Lopez “stated that she was afraid to go to jail and that she was willing to repay the money,” Lopez told investigators then. “When asked to describe where she purchased the additional items for the turkey drive she replied, ‘I don’t want to lie. I just don’t remember.’”
Lopez also said she took $1,500 for herself and an additional $600 for volunteers, while claiming to have fed around 250 families with the remaining money — though she did not have receipts for the expenditures or remember where she spent the money, according to the Inspector General interview.

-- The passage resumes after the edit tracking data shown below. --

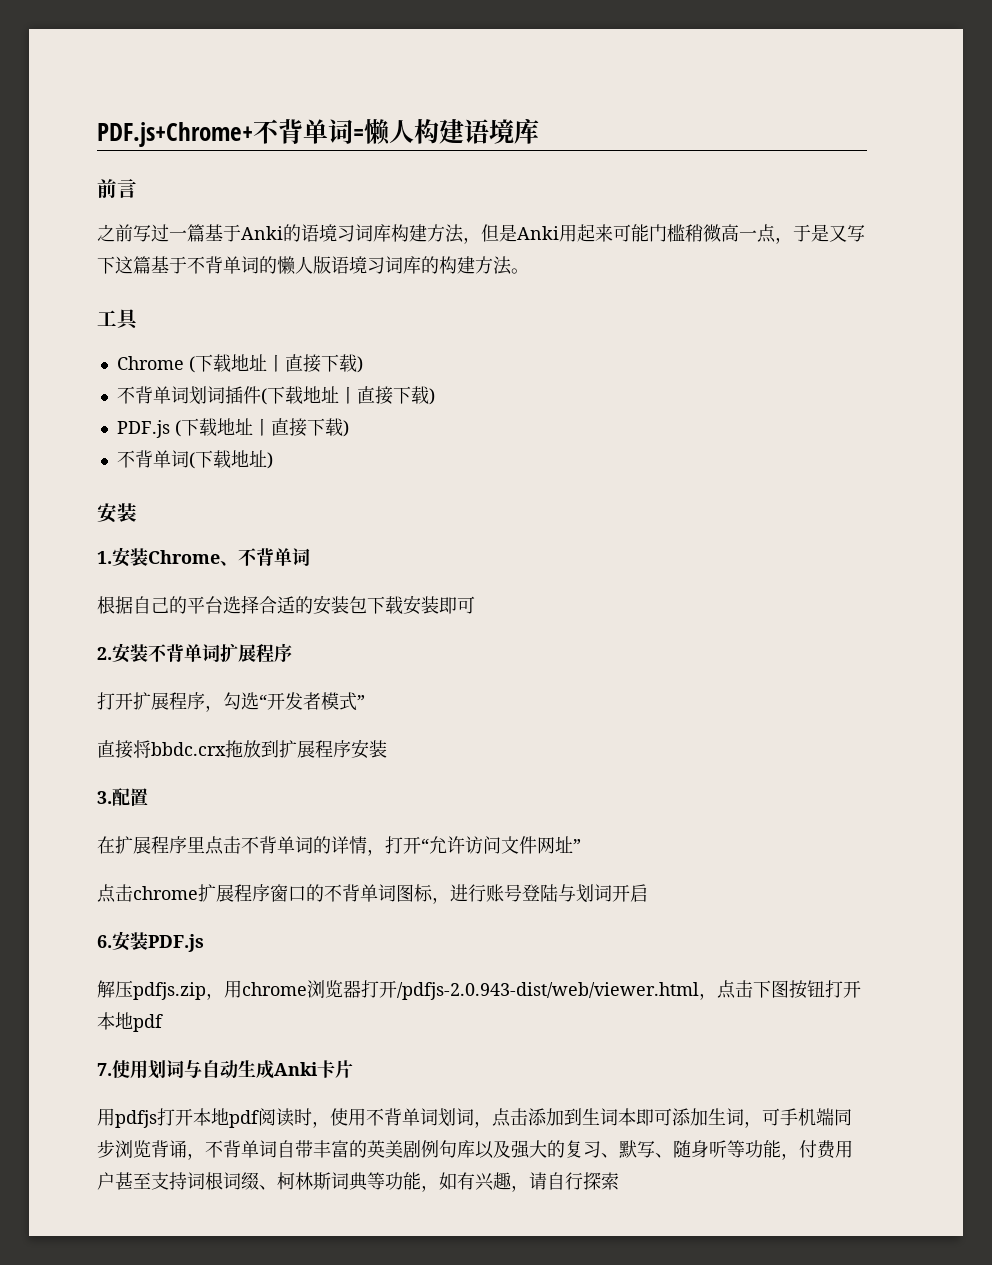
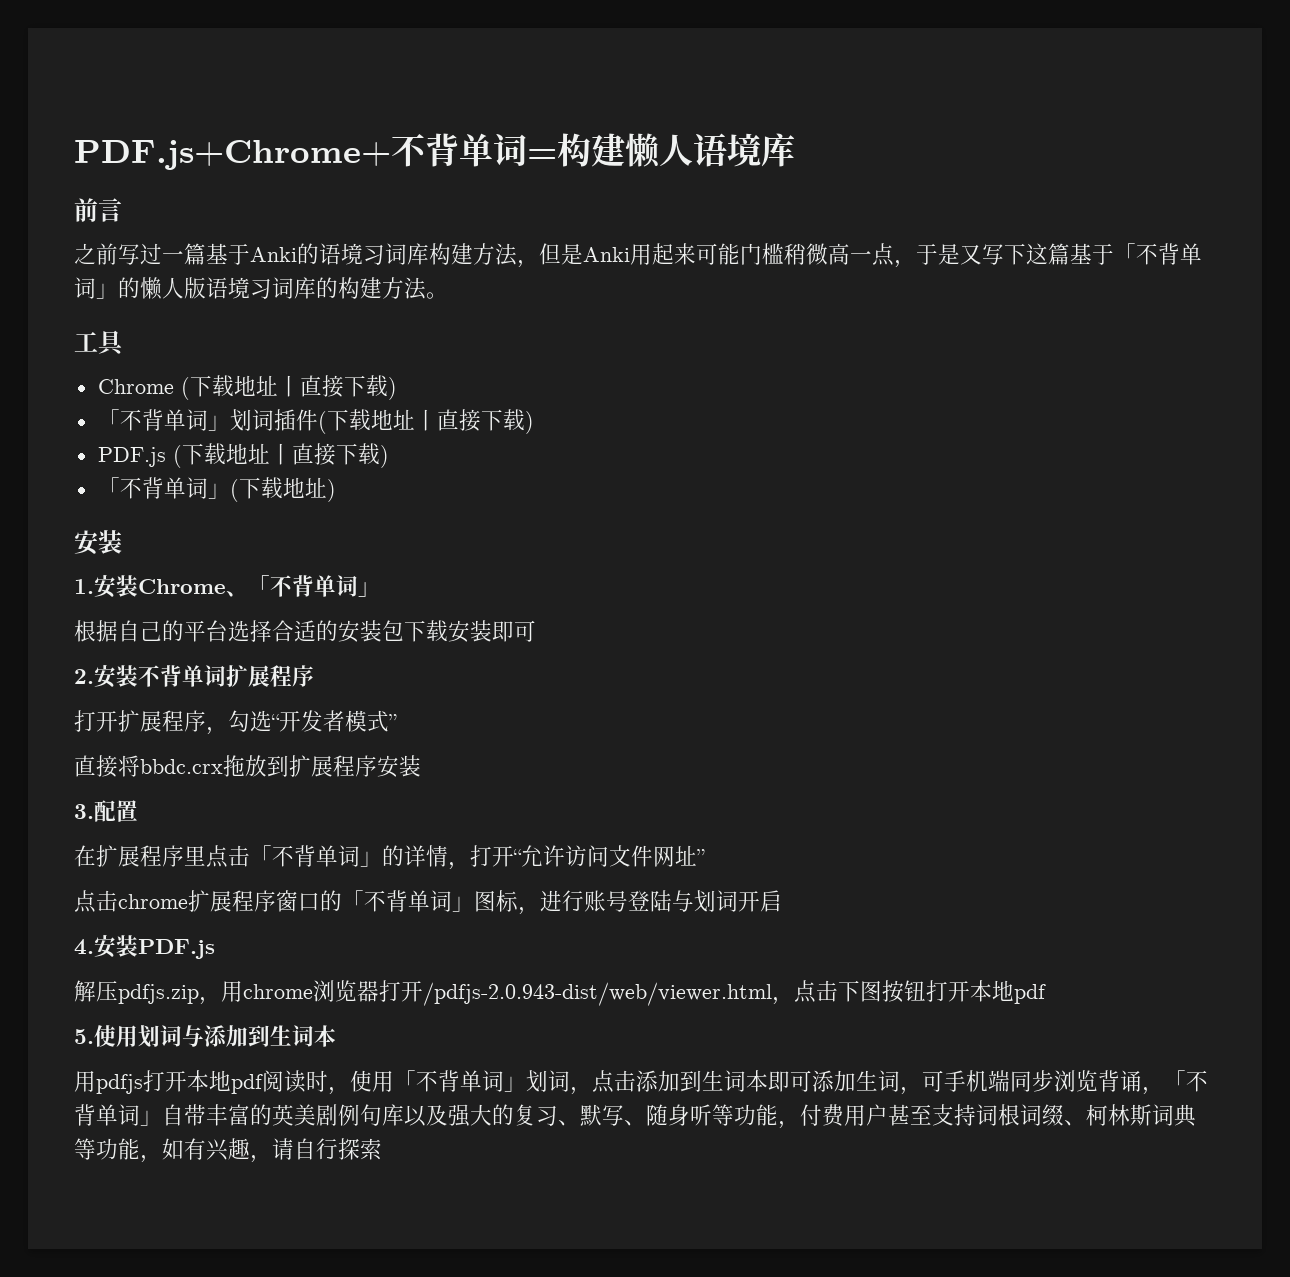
- PDF.js+Chrome+不背单词=懒人构建语境库
+ PDF.js+Chrome+不背单词=构建懒人语境库
- 之前写过一篇基于Anki的语境习词库构建方法，但是Anki用起来可能门槛稍微高一点，于是又写下这篇基于不背单词的懒人版语境习词库的构建方法。
+ 之前写过一篇基于Anki的语境习词库构建方法，但是Anki用起来可能门槛稍微高一点，于是又写下这篇基于「不背单词」的懒人版语境习词库的构建方法。
- 不背单词划词插件(下载地址丨直接下载)
+ 「不背单词」划词插件(下载地址丨直接下载)
- 不背单词(下载地址)
+ 「不背单词」(下载地址)
- 1.安装Chrome、不背单词
+ 1.安装Chrome、「不背单词」
- 在扩展程序里点击不背单词的详情，打开“允许访问文件网址”
+ 在扩展程序里点击「不背单词」的详情，打开“允许访问文件网址”
- 点击chrome扩展程序窗口的不背单词图标，进行账号登陆与划词开启
+ 点击chrome扩展程序窗口的「不背单词」图标，进行账号登陆与划词开启
- 6.安装PDF.js
+ 4.安装PDF.js
- 7.使用划词与自动生成Anki卡片
+ 5.使用划词与添加到生词本
- 用pdfjs打开本地pdf阅读时，使用不背单词划词，点击添加到生词本即可添加生词，可手机端同步浏览背诵，不背单词自带丰富的英美剧例句库以及强大的复习、默写、随身听等功能，付费用户甚至支持词根词缀、柯林斯词典等功能，如有兴趣，请自行探索
+ 用pdfjs打开本地pdf阅读时，使用「不背单词」划词，点击添加到生词本即可添加生词，可手机端同步浏览背诵，「不背单词」自带丰富的英美剧例句库以及强大的复习、默写、随身听等功能，付费用户甚至支持词根词缀、柯林斯词典等功能，如有兴趣，请自行探索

Lopez also claimed to have spent extra money on food for the families, “because she wanted to go out with a bang,” investigators said. “Defendant also acknowledged shredding all the paperwork associated with the 2011 Turkey Drive because she did not want Anthony Piacente to have it.”
Piacente and Lopez had been accused by the city’s inspector general in 2009 of mismanaging a charity, the Yonkers Alliance for Latino and Immigrant Services, or YALIS, as well as deliberately filing inaccurate and misleading documents.
The inspector general referred that case to the Yonkers ethics board, which concluded in 2010 that there was a separate conflict arising from the YALIS board being comprised solely of city officials, but it did not recommend any sanctions.
Though Lopez told investigators in Thursday’s case that she still had her “work BlackBerry and number,” she also said that she was in poor financial straits and that her house was in foreclosure.
Lopez turned herself into city police this morning and was released on $2,500 bail. She is due back in court May 8.
If convicted, she could face a maximum of seven years in state prison.
Thursday’s indictment comes two months after the sentencing of two Yonkers men who pleaded guilty to first-degree manslaughter in the fatal beating of Lopez’s brother, Robert Lopez, outside a Yonkers bar last year. The ex-girlfriend of one of the men also pleaded guilty in February to witness tampering and hindering prosecution in that case.
The charges against Lopez mean that all three officials who held the 2nd District seat on the Yonkers City Council between 1999 and 2009 have now faced criminal charges.
Lopez, a Democrat, was elected to the seat in November 1999 and resigned in May of 2001 to take a $135,000-a-year post as a Hispanic community liaison and advisor for then-Mayor John Spencer, a Republican.
Wilson Soto was appointed to complete Lopez’ term. Soto lost a bid for the seat that year to Sandy Annabi, who served eight years on the council as the 2nd District representative. Annabi was convicted last month of federal corruption charges that she sold her vote on the council by taking bribes to approve two large Yonkers development projects — a housing development at the former Longfellow School and the $842 million Ridge Hill development. Annabi was convicted along with former city Republican Chairman Zehy Jereis.
Then in March 2011, Soto pleaded guilty to filing a false affidavit, a misdemeanor, for falsifying a ballot during the Sept., 2009 primary.
“It is this kind of conduct that erodes the public’s trust and confidence in our government,” DiFiore said Thursday.